#### RECORDS TO PROCESS

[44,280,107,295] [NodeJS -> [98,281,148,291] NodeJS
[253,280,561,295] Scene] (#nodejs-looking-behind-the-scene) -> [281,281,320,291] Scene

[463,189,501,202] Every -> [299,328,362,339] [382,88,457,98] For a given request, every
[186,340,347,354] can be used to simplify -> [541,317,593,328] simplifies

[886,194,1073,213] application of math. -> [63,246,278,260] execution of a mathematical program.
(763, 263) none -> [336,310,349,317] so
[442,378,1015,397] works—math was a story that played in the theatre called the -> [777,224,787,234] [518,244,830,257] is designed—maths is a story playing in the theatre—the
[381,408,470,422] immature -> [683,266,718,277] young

########
#### RECORDS TO PROCESS

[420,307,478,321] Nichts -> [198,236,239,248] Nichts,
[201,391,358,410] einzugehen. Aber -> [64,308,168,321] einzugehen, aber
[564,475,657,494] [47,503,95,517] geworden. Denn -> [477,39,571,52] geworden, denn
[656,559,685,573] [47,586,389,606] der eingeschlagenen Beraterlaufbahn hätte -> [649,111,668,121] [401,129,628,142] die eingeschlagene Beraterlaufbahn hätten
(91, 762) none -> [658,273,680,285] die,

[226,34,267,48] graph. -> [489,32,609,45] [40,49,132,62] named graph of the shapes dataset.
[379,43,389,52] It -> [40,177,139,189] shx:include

########
#### RECORDS TO PROCESS

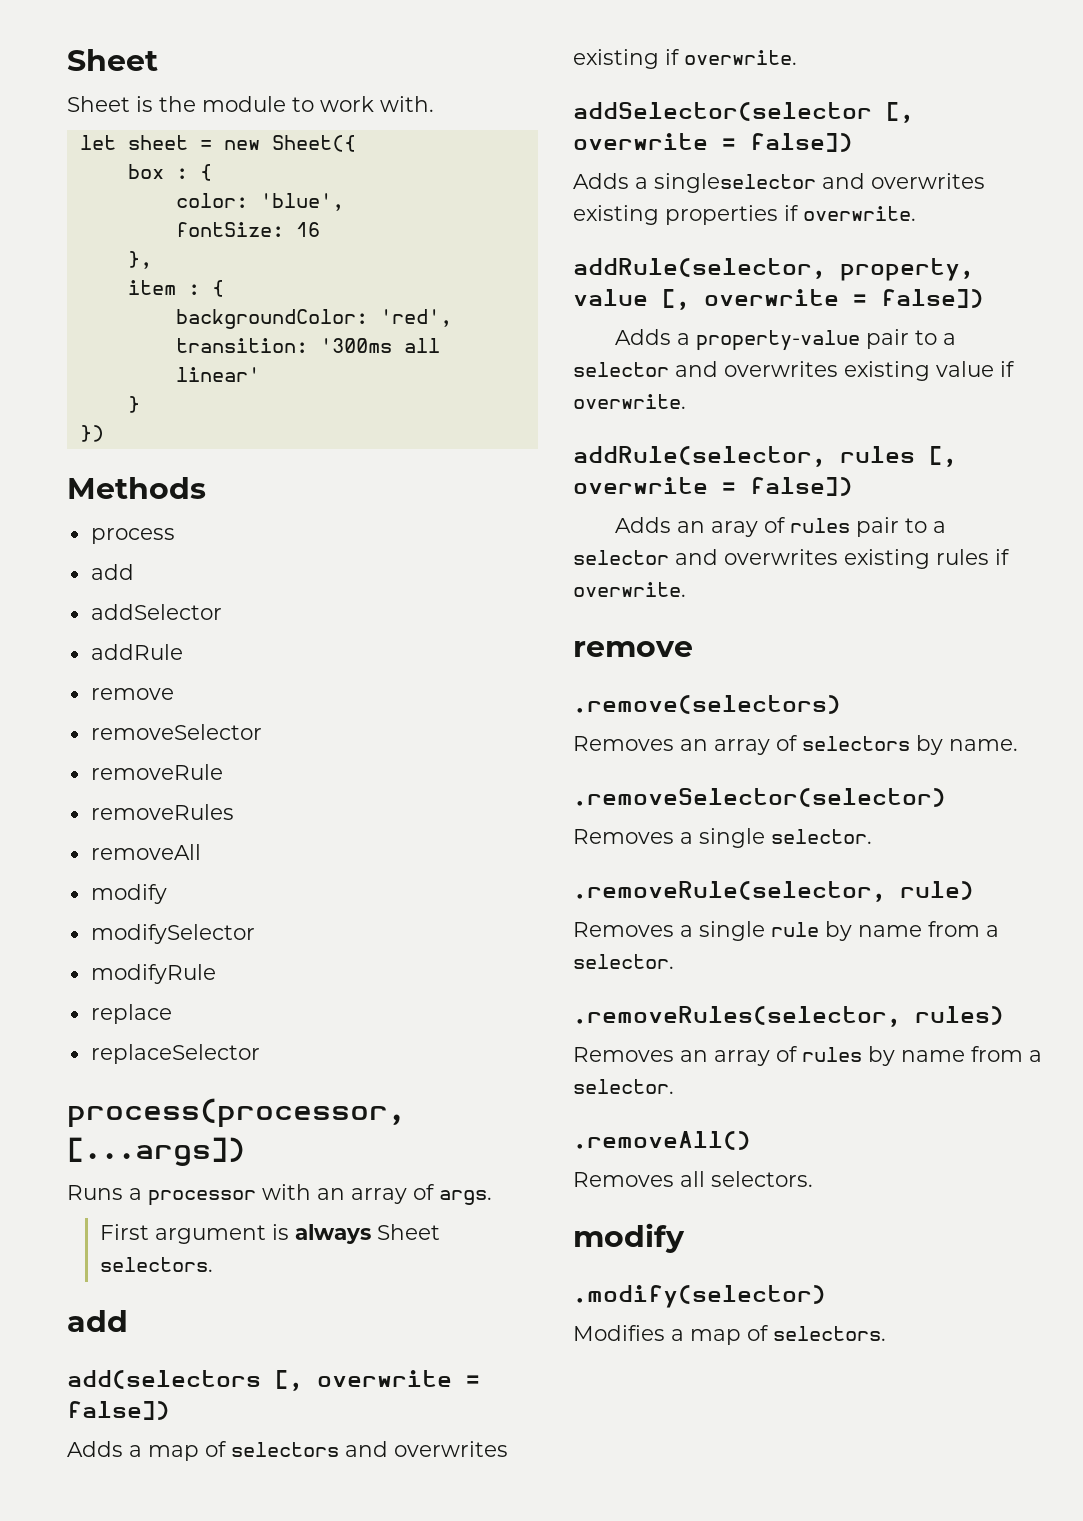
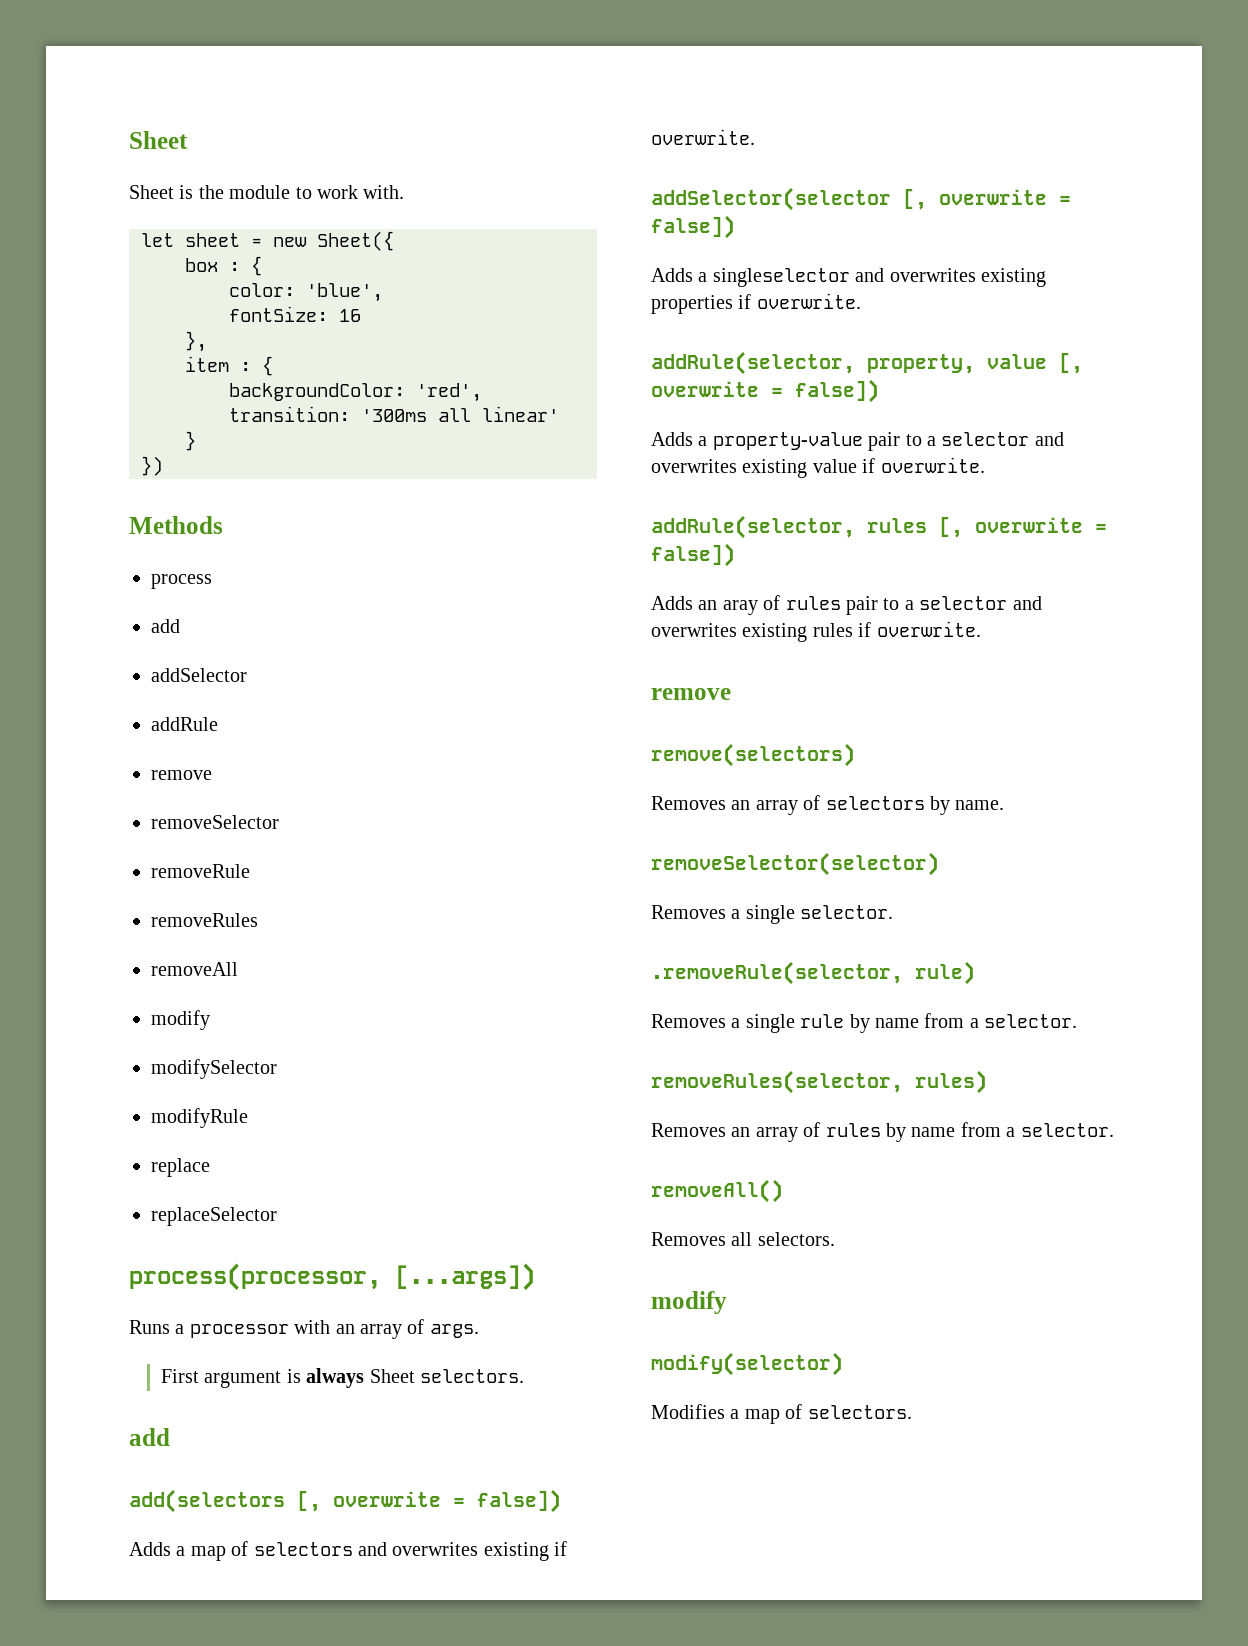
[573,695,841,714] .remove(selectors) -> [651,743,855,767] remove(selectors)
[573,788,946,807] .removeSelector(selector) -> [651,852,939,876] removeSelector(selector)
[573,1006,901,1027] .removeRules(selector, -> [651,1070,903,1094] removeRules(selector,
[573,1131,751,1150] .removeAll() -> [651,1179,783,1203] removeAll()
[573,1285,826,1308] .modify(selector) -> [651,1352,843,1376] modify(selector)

########

» **WORK REQUEST**:
Among the records above, a stretch begins at the line containing "[226,34,267,48] graph. ->" and ends at the line containing "[379,43,389,52] It ->". Restate that stretch word for word, and nothing else.

» **ANSWER TO THIS PROBLEM**:
[226,34,267,48] graph. -> [489,32,609,45] [40,49,132,62] named graph of the shapes dataset.
[379,43,389,52] It -> [40,177,139,189] shx:include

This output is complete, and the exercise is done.